- THE TASK -
In the copy, include every entry exactly but none of the pictures.

Change listing data
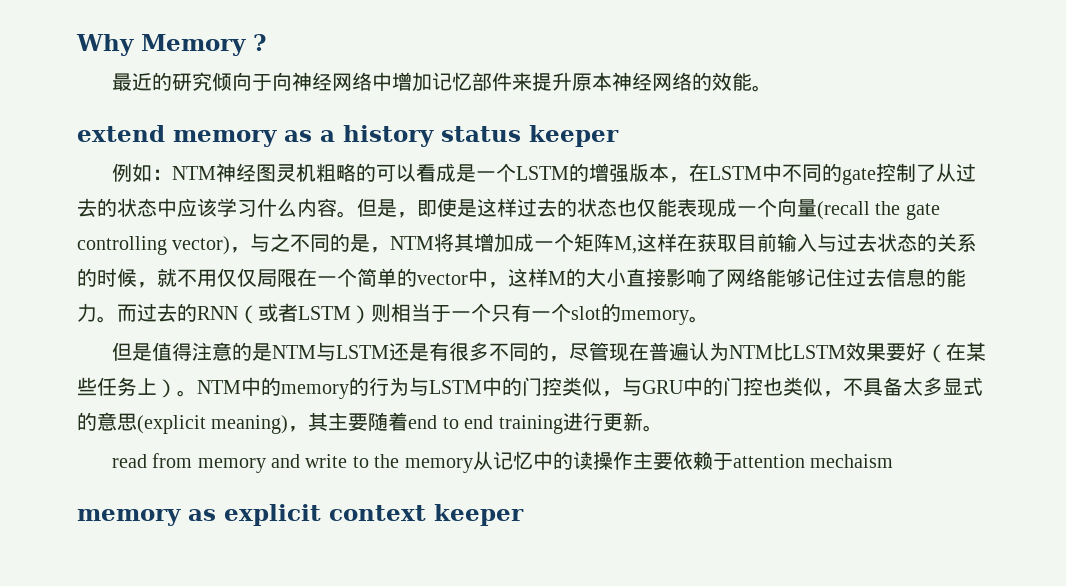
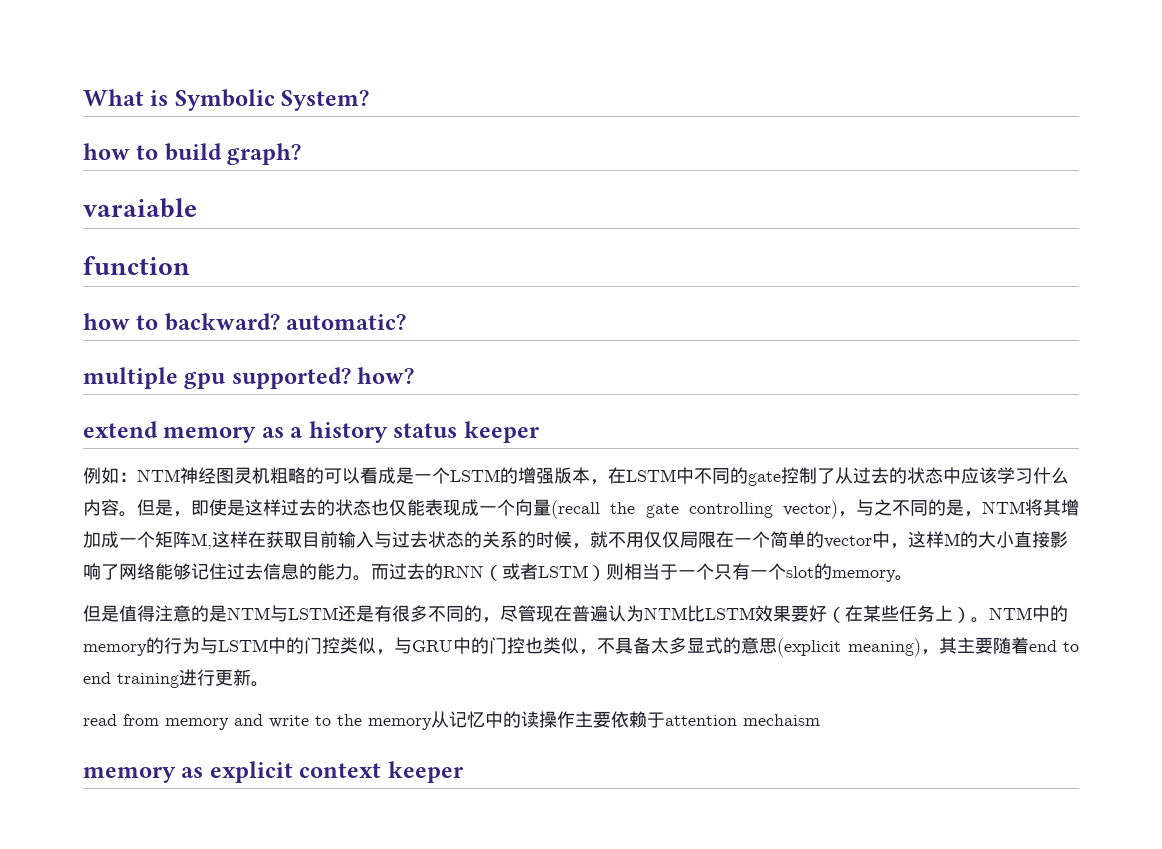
- Why Memory ?
- 最近的研究倾向于向神经网络中增加记忆部件来提升原本神经网络的效能。
+ What is Symbolic System?
+ how to build graph?
+ varaiable
+ function
+ how to backward? automatic?
+ multiple gpu supported? how?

- RESULT OF THE TASK -
- Why Memory ?
- 最近的研究倾向于向神经网络中增加记忆部件来提升原本神经网络的效能。
+ What is Symbolic System?
+ how to build graph?
+ varaiable
+ function
+ how to backward? automatic?
+ multiple gpu supported? how?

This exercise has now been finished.